Nachdem Dawn Vesta sieben Monate umkreist hat, wird die Sonde ein Manöver vollführen, dass niemals vorher durchgeführt wurde: den Orbit eines entfernten Objekts verlassen und zu einem anderen Objekt fliegen, um es zu umkreisen.

Diese Art von "Asteroiden Hopping" wäre praktisch unmöglich, wenn Dawn konventionellen Raketentreibstoff verwenden würde. "Wir bräuchten eine der größten Raketen, um den ganzen Treibstoff zu transportieren," sagt Marc Rayman, Systemtechniker für Dawn an Nasa´s Jet Propulsion Laboratory. Dawn nutzt stattdessen einen Ionenantrieb, der 10 Mal weniger Treibstoff benötigt. Dawn´s Antriebe wurden an Bord des experimentellen Raumschiffs Deep Space 1 erfolgreich getestet, was im Rahmen des NASA New Millennium Program durchgeführt wurde.

Dawn's sparsamer Ionenantrieb wird die Sonde von Vesta weg treiben, um dann im Februar 2015 Ceres zu erreichen.

Mit einem Durchmesser von 950 km ist Ceres bei Weitem das größte Objekt im Asteroidengürtel. Bemerkenswerterweise ist er keine felsige Welt wie Vesta, sondern bedeckt von Eis. "Ceres wird eine echte Überraschung für uns sein," sagt Russell. Da es aussieht als ob er eine 60 - 120 km dicke Eisschicht beherbergt, was das Meiste seiner frühen Geschichte im Dunkeln lässt, hat sich die Oberfläche von Ceres mit der Zeit vielleicht noch dramatischer verändert als die von Vesta. Obwohl Ceres vielleicht nicht soviel zu bieten hat, wie ein frühes Fenster auf die Planetenbildung, könnte er Wissenschaftlern zeigen welche Rolle das Wasser seitdem bei der Planetenbildung gespielt hat. Warum zum Beispiel können manch felsige Körper wie Ceres und die Erde große Mengen Wasser halten, während andere, wie Vesta, völlig trocken enden?

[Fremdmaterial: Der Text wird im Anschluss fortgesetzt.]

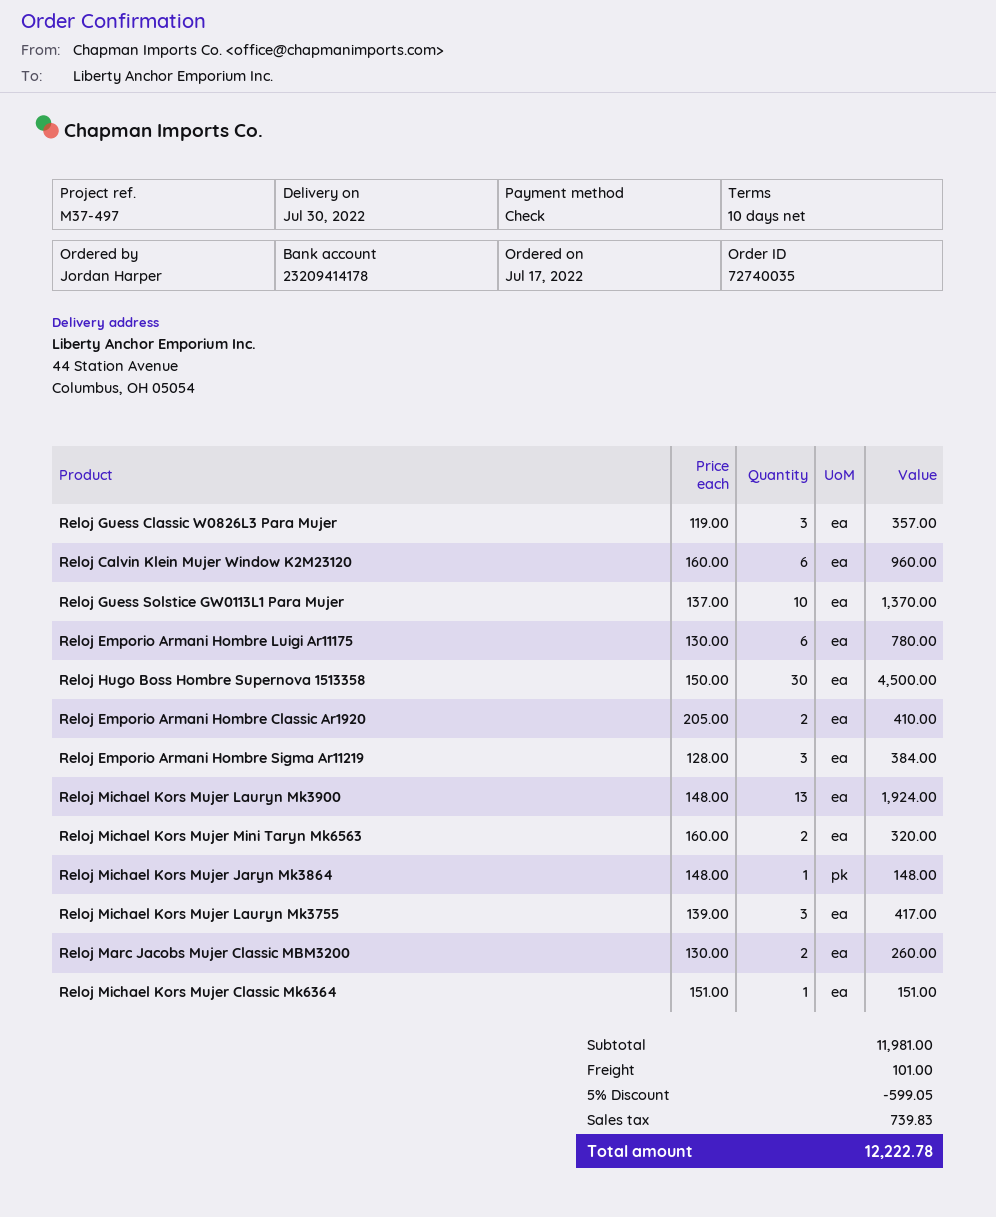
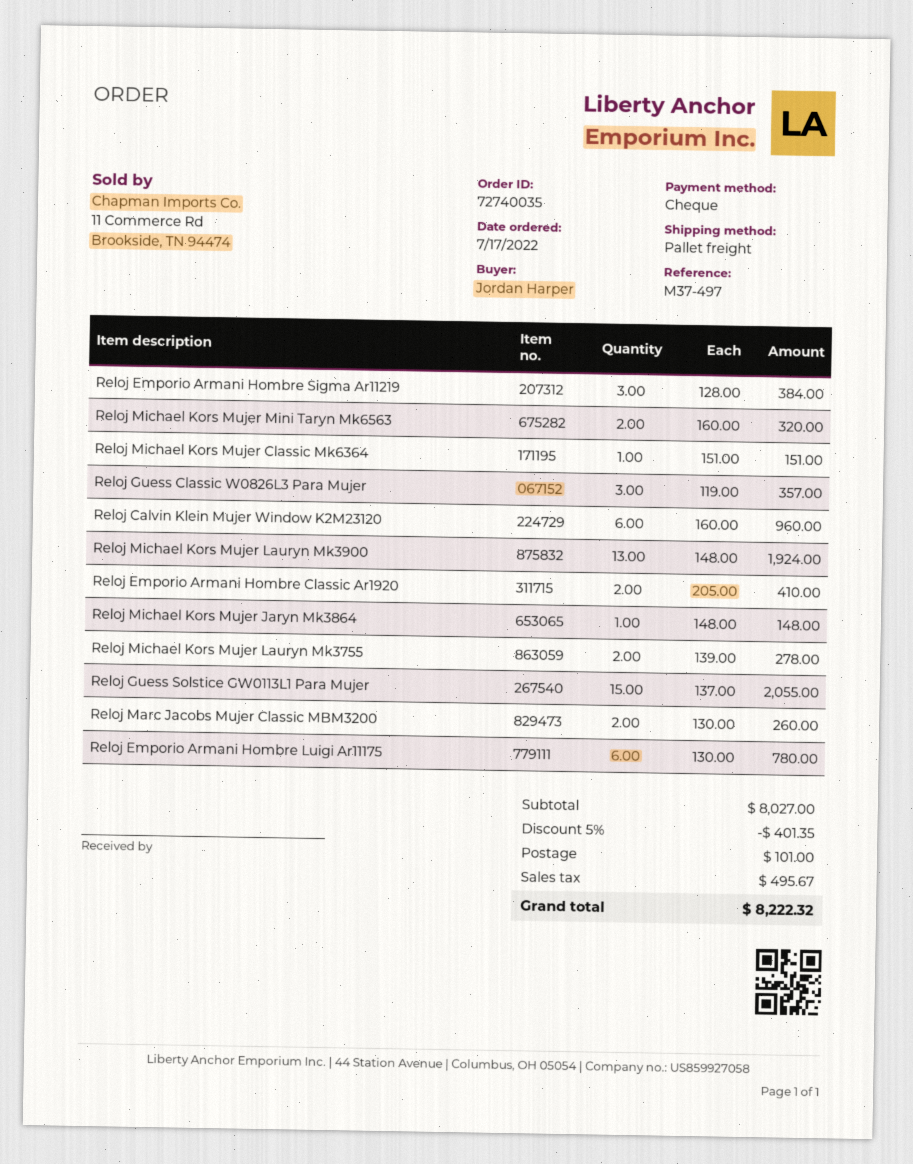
Reloj Guess Solstice GW0113L1 Para Mujer: 10 x 137.00 = 1370.00 -> 15 x 137.00 = 2055.00
Reloj Hugo Boss Hombre Supernova 1513358: 30 x 150.00 = 4500.00 -> none
Reloj Michael Kors Mujer Lauryn Mk3755: 3 x 139.00 = 417.00 -> 2 x 139.00 = 278.00
subtotal: 11981.00 -> 8027.00
discount: 5% = 599.05 -> 5% = 401.35
tax: 739.83 -> 495.67
total: 12222.78 -> 8222.32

"Vesta wird uns etwas über die früheste Epoche erzählen, und Ceres wird uns zeigen was später passierte," sagt Russell. Zusammen bieten sie zwei einmalige Geschichten aus der Vergangenheit unseres Sonnensystems, und wer-weiß-wie-viele Lektionen über die Entstehung der Planeten.